A team of scientists at Facebook AI Research (FAIR) announced a system for training deep-learning recommendation models (DLRM) using PyTorch on a custom-built AI hardware platform, ZionEX. Using this system, the team trained models with up to 12T parameters and achieved nearly an order-of-magnitude speedup in training time compared to other systems.
The research was described in a paper published on arXiv.
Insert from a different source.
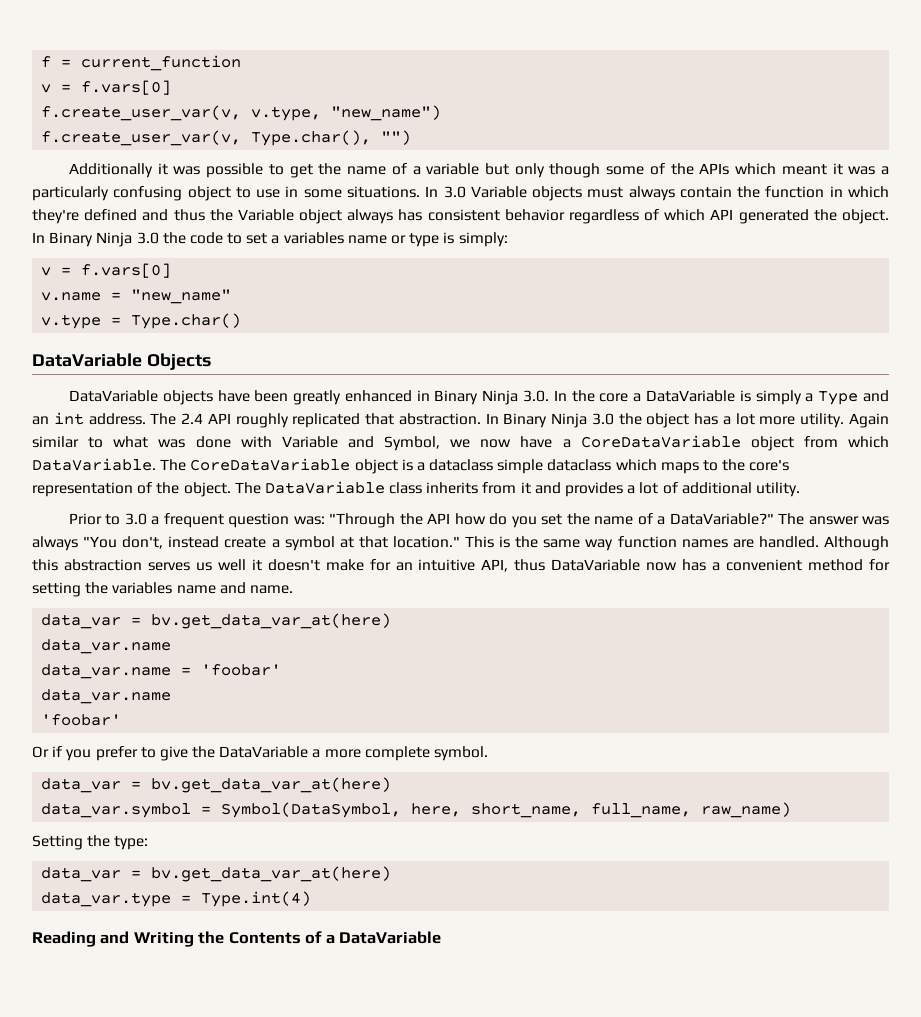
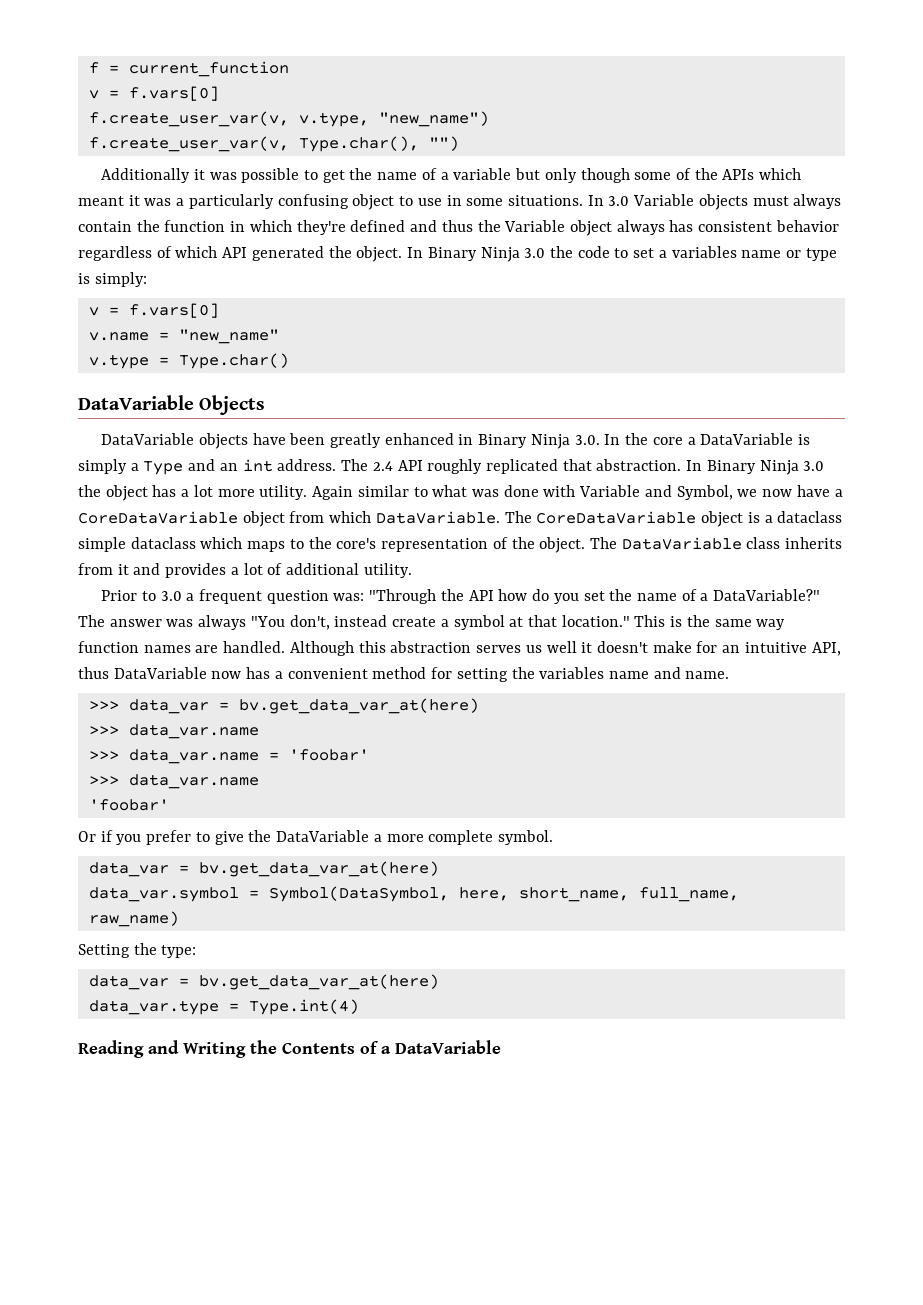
[41,613,392,629] [41,639,172,654] data_var = bv.get_data_var_at(here) // data_var.name // -> [88,698,479,714] [88,724,259,739] [88,751,119,760] >>> data_var = bv.get_data_var_at(here) // >>> data_var.name // >>>
(282, 670) none -> [88,776,119,785] >>>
The ZionEX hardware, the latest iteration of the Zion platform, is a cluster of thousands of custom-built compute nodes; each node has 4-socket CPUs and 8 GPUs, as well as 4 network interface controllers (NIC) for the CPUs and a RDMA over Converged Ethernet (RoCE) NIC for each GPU. The training software is based on Facebook's deep-learning framework PyTorch, with several custom-coded operators and enhancements to the framework's distributed training features, including GPU pipelining and network communication tuning. To evaluate the performance of the system, the team trained DLRMs of various sizes, from 95B parameters to 12T. When compared to the previous generation training system, ZionEX achieves nearly an order-of-magnitude speedup in throughput.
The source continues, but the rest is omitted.